Pelé 80 anos: para nós ele é eterno


Por Luiz Zanin Oricchio

 

Para os que o vimos jogar, causa espanto o aniversário de 80 anos de Pelé. De certa forma, em nosso imaginário, é como se ele estivesse sempre por aí, a jogar em algum campo impalpável, imaterial, a salvo da dura realidade, gramado perfeito, ao abrigo da várzea nossa de cada dia. 

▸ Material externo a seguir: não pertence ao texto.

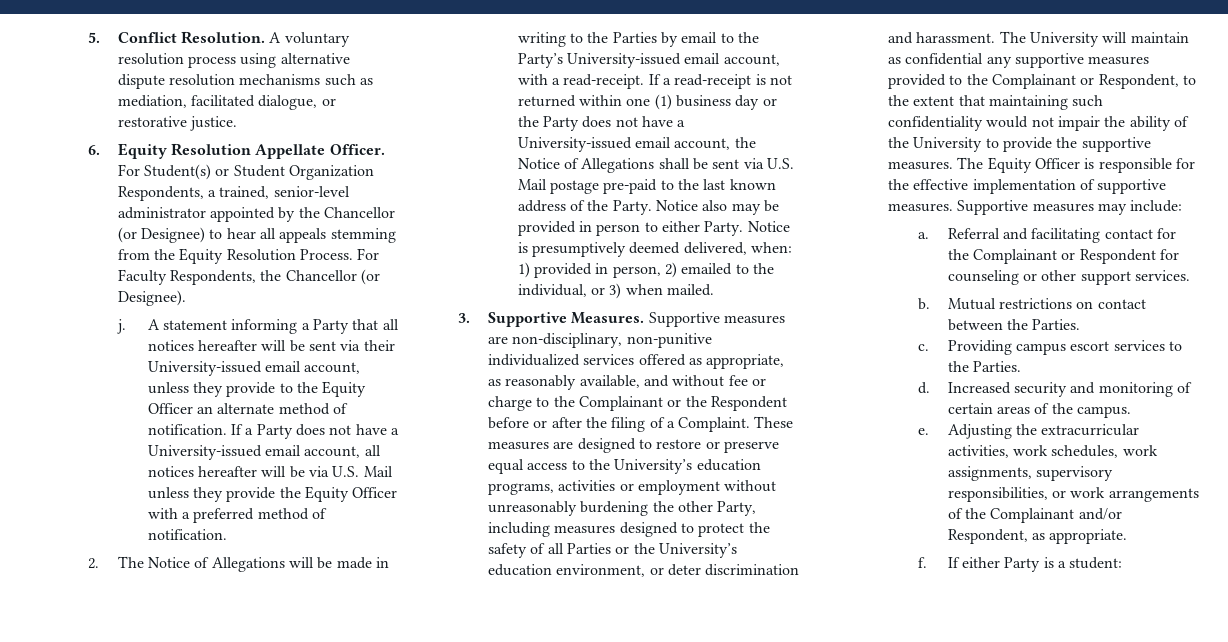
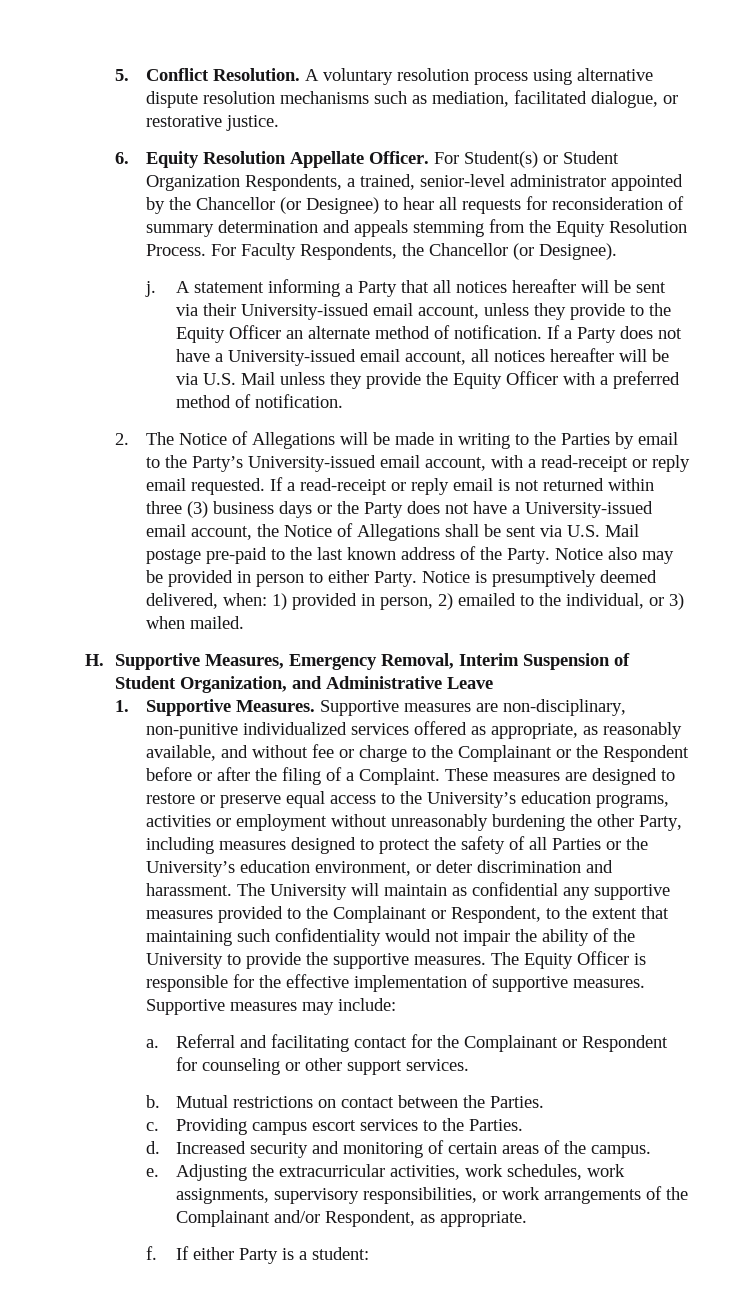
- For Student(s) or Student Organization Respondents, a trained, senior-level administrator appointed by the Chancellor (or Designee) to hear all appeals stemming from the Equity Resolution Process.
+ For Student(s) or Student Organization Respondents, a trained, senior-level administrator appointed by the Chancellor (or Designee) to hear all requests for reconsideration of summary determination and appeals stemming from the Equity Resolution Process.
- 2. The Notice of Allegations will be made in writing to the Parties by email to the Party’s University-issued email account, with a read-receipt. If a read-receipt is not returned within one (1) business day or the Party does not have a University-issued email account, the Notice of Allegations shall be sent via U.S. Mail postage pre-paid to the last known address of the Party.
+ 2. The Notice of Allegations will be made in writing to the Parties by email to the Party’s University-issued email account, with a read-receipt or reply email requested. If a read-receipt or reply email is not returned within three (3) business days or the Party does not have a University-issued email account, the Notice of Allegations shall be sent via U.S. Mail postage pre-paid to the last known address of the Party.
- 3. Supportive Measures.
+ H. Supportive Measures, Emergency Removal, Interim Suspension of Student Organization, and Administrative Leave
+ 1. Supportive Measures.

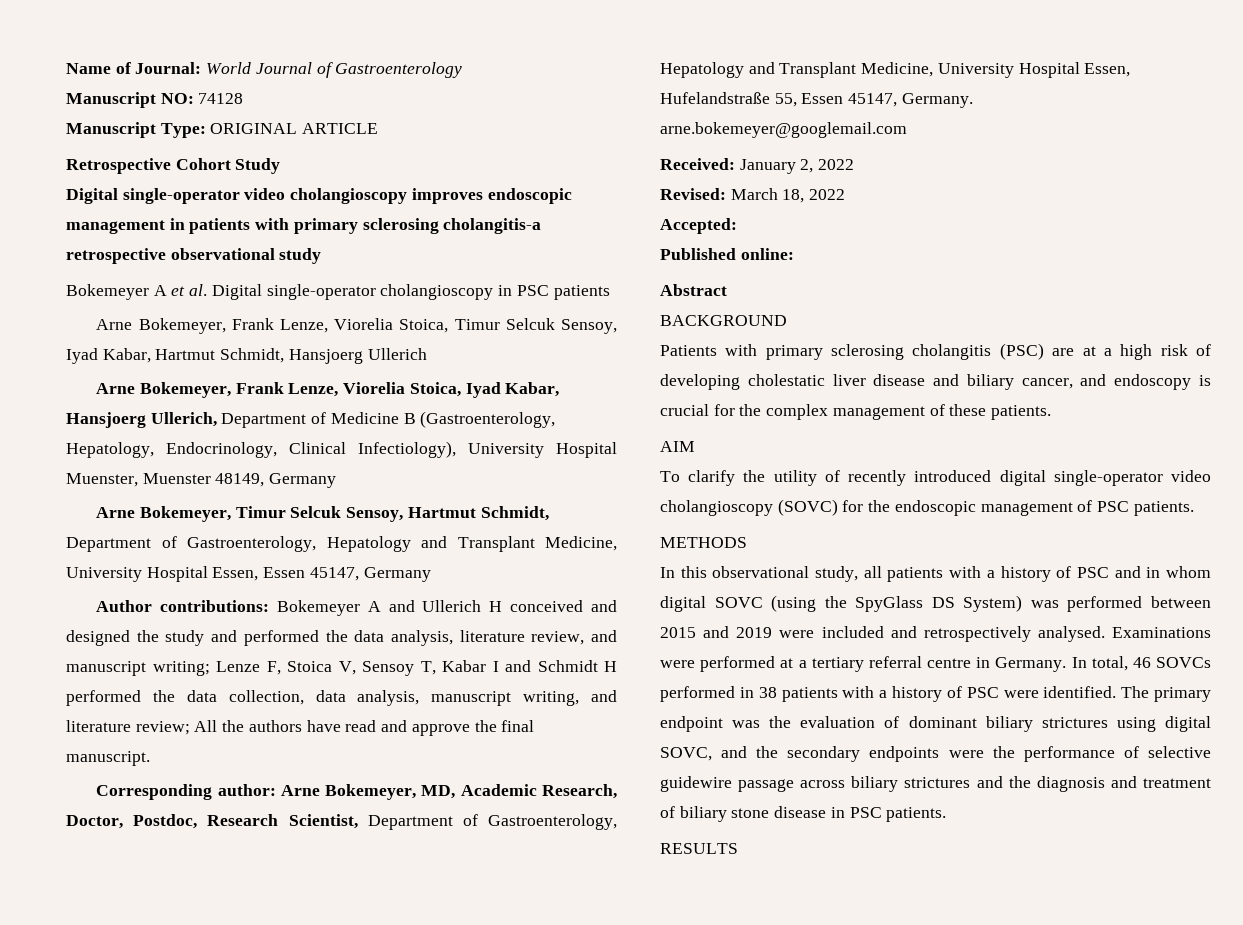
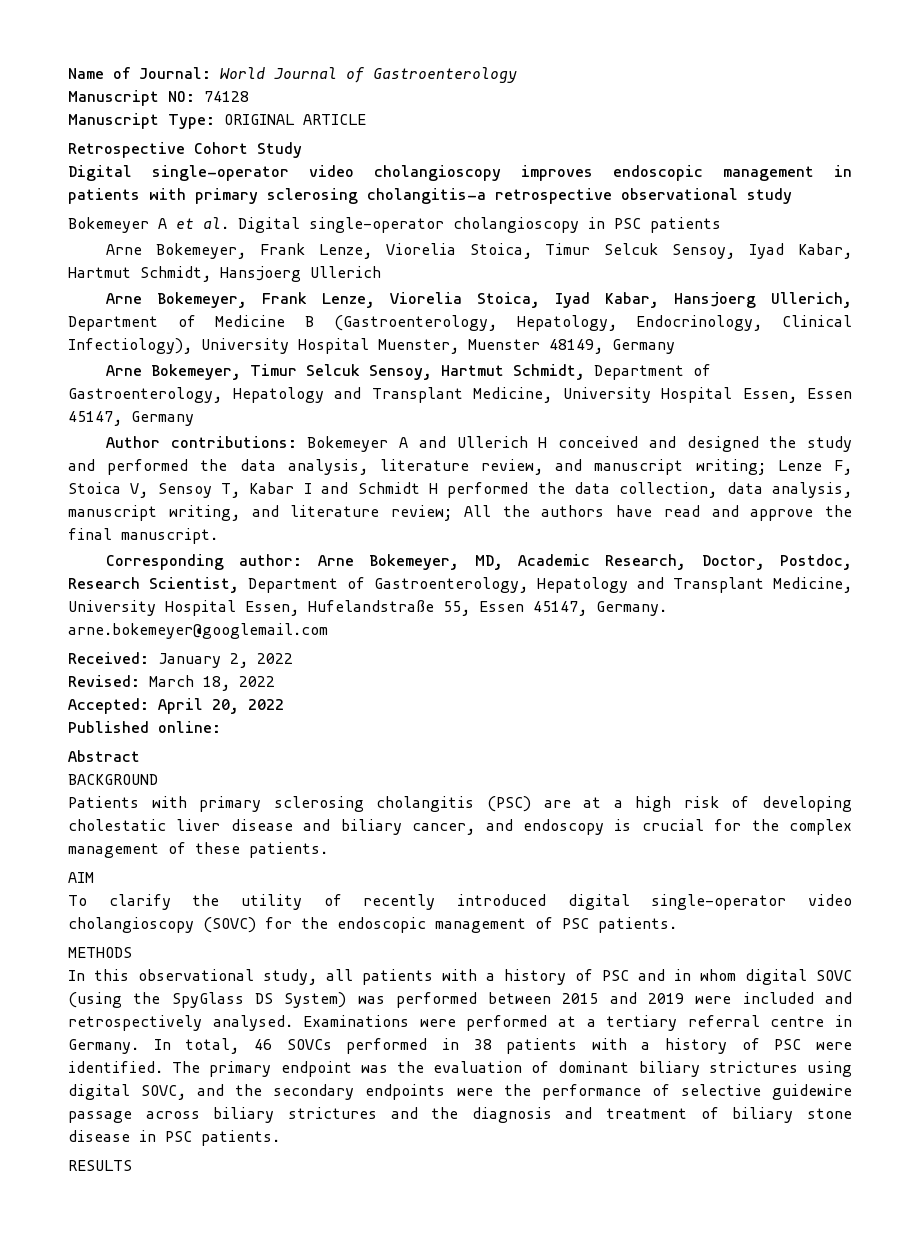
- Accepted:
+ Accepted: April 20, 2022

Mesmo medido em termos humanos, cronológicos, Pelé é um fenômeno de sobrevivência. Deixou a seleção em 1971; o Santos, em 1974. Os anos no Cosmos não contam - é como se não tivessem existido. Então, são 46 anos que Pelé não joga bola no Brasil. E, no entanto, é como se nunca tivesse parado. Quando vemos uma jogada fenomenal, falamos que foi digna de Pelé. Um gol fora de série? Gol de Pelé. E dizemos isso com a maior desfaçatez, esquecidos do poeta maior, Carlos Drummond de Andrade, e sua frase definitiva: "Difícil não é fazer mil gols como Pelé; difícil é fazer um gol de Pelé". Na maneira sutil de articular a frase, Drummond dizia que o que importa não é o número; interessa é o estilo único do goleador, inimitável. Mil gols alguém pode vir a fazer; um gol como ele, ninguém. Drummond era um Pelé das palavras.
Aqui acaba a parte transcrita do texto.